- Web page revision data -
= = = =

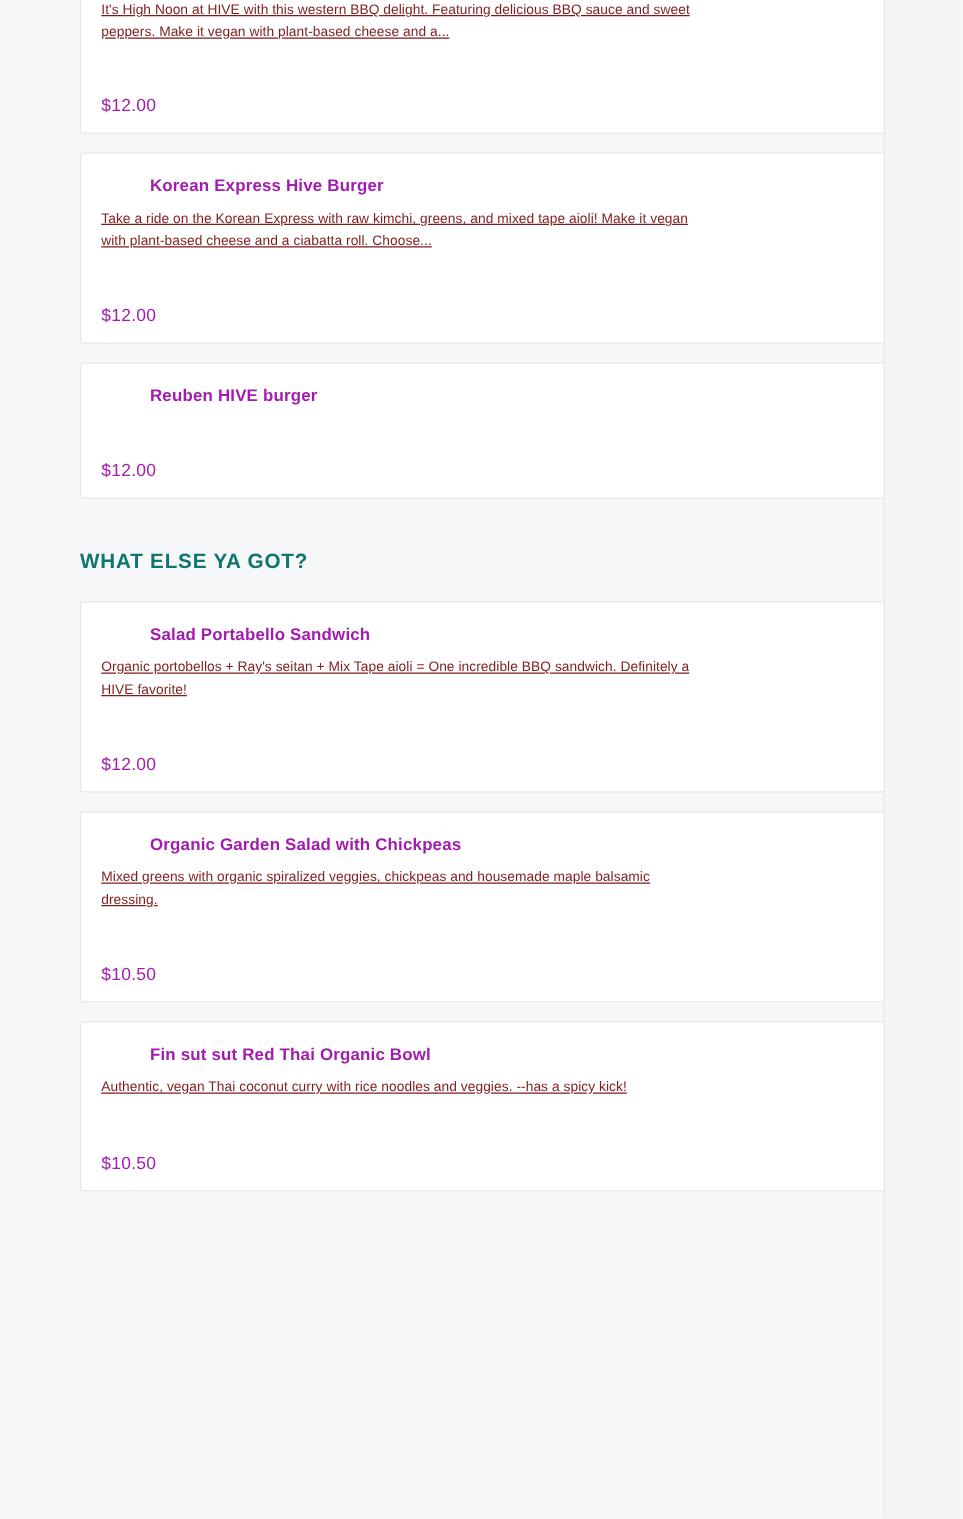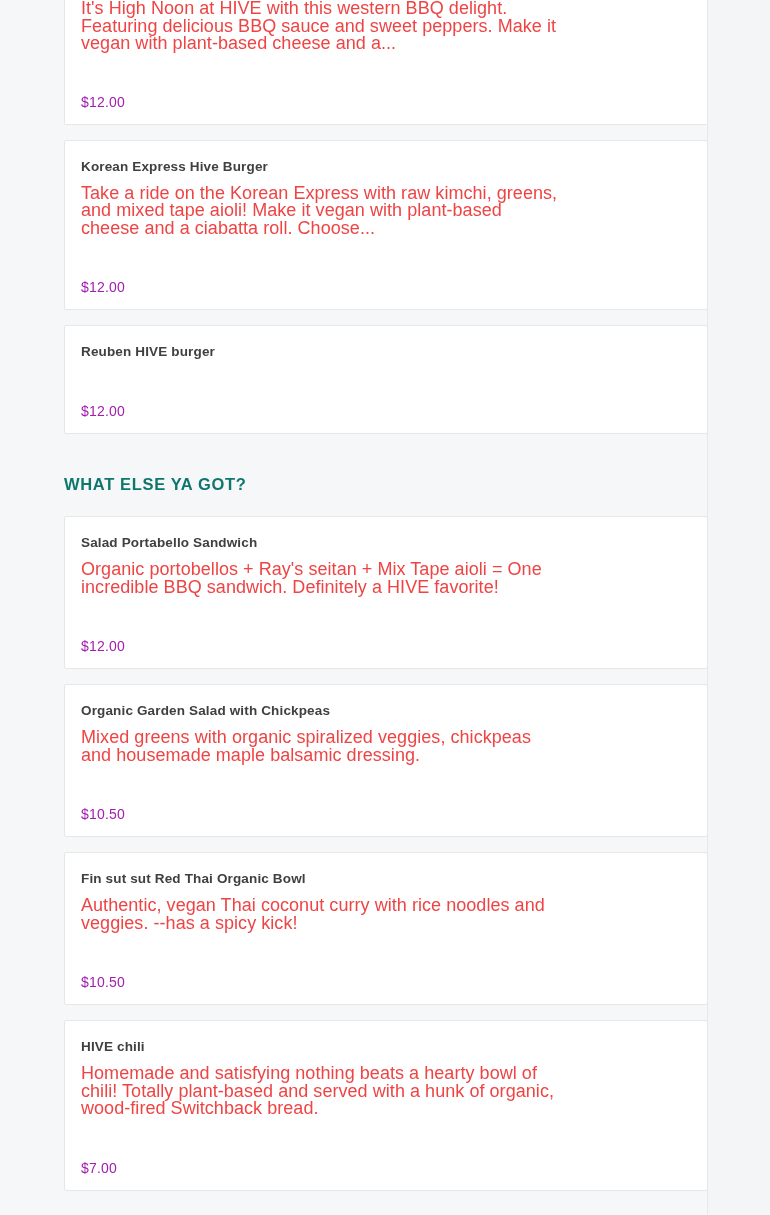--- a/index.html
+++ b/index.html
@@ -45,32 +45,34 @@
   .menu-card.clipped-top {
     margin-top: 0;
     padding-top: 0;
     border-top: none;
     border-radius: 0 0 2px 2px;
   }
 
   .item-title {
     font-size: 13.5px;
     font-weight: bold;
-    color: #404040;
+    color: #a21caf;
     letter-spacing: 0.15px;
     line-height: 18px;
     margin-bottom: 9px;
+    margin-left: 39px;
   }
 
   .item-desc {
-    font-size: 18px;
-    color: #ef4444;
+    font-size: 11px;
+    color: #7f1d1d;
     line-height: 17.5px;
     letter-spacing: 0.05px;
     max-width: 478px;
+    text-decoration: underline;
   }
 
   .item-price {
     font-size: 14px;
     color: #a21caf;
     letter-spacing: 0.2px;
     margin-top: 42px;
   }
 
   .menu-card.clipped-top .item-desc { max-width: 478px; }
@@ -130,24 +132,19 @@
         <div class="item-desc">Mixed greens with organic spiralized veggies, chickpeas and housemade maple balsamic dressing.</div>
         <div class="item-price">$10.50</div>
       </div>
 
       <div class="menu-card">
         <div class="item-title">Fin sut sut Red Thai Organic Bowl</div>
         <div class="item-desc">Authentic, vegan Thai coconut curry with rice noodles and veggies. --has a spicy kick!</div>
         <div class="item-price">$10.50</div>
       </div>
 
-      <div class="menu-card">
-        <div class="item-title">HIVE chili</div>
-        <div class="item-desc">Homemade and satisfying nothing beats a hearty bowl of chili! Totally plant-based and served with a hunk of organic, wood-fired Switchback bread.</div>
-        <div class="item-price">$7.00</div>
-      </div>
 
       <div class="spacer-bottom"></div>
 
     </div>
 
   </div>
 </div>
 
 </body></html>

= = = =

- Task directions -
Could you write all the entries out again exactly, but without their pictures?

- Answer to this exercise -
--- a/index.html
+++ b/index.html
@@ -45,32 +45,34 @@
   .menu-card.clipped-top {
     margin-top: 0;
     padding-top: 0;
     border-top: none;
     border-radius: 0 0 2px 2px;
   }
 
   .item-title {
     font-size: 13.5px;
     font-weight: bold;
-    color: #404040;
+    color: #a21caf;
     letter-spacing: 0.15px;
     line-height: 18px;
     margin-bottom: 9px;
+    margin-left: 39px;
   }
 
   .item-desc {
-    font-size: 18px;
-    color: #ef4444;
+    font-size: 11px;
+    color: #7f1d1d;
     line-height: 17.5px;
     letter-spacing: 0.05px;
     max-width: 478px;
+    text-decoration: underline;
   }
 
   .item-price {
     font-size: 14px;
     color: #a21caf;
     letter-spacing: 0.2px;
     margin-top: 42px;
   }
 
   .menu-card.clipped-top .item-desc { max-width: 478px; }
@@ -130,24 +132,19 @@
         <div class="item-desc">Mixed greens with organic spiralized veggies, chickpeas and housemade maple balsamic dressing.</div>
         <div class="item-price">$10.50</div>
       </div>
 
       <div class="menu-card">
         <div class="item-title">Fin sut sut Red Thai Organic Bowl</div>
         <div class="item-desc">Authentic, vegan Thai coconut curry with rice noodles and veggies. --has a spicy kick!</div>
         <div class="item-price">$10.50</div>
       </div>
 
-      <div class="menu-card">
-        <div class="item-title">HIVE chili</div>
-        <div class="item-desc">Homemade and satisfying nothing beats a hearty bowl of chili! Totally plant-based and served with a hunk of organic, wood-fired Switchback bread.</div>
-        <div class="item-price">$7.00</div>
-      </div>
 
       <div class="spacer-bottom"></div>
 
     </div>
 
   </div>
 </div>
 
 </body></html>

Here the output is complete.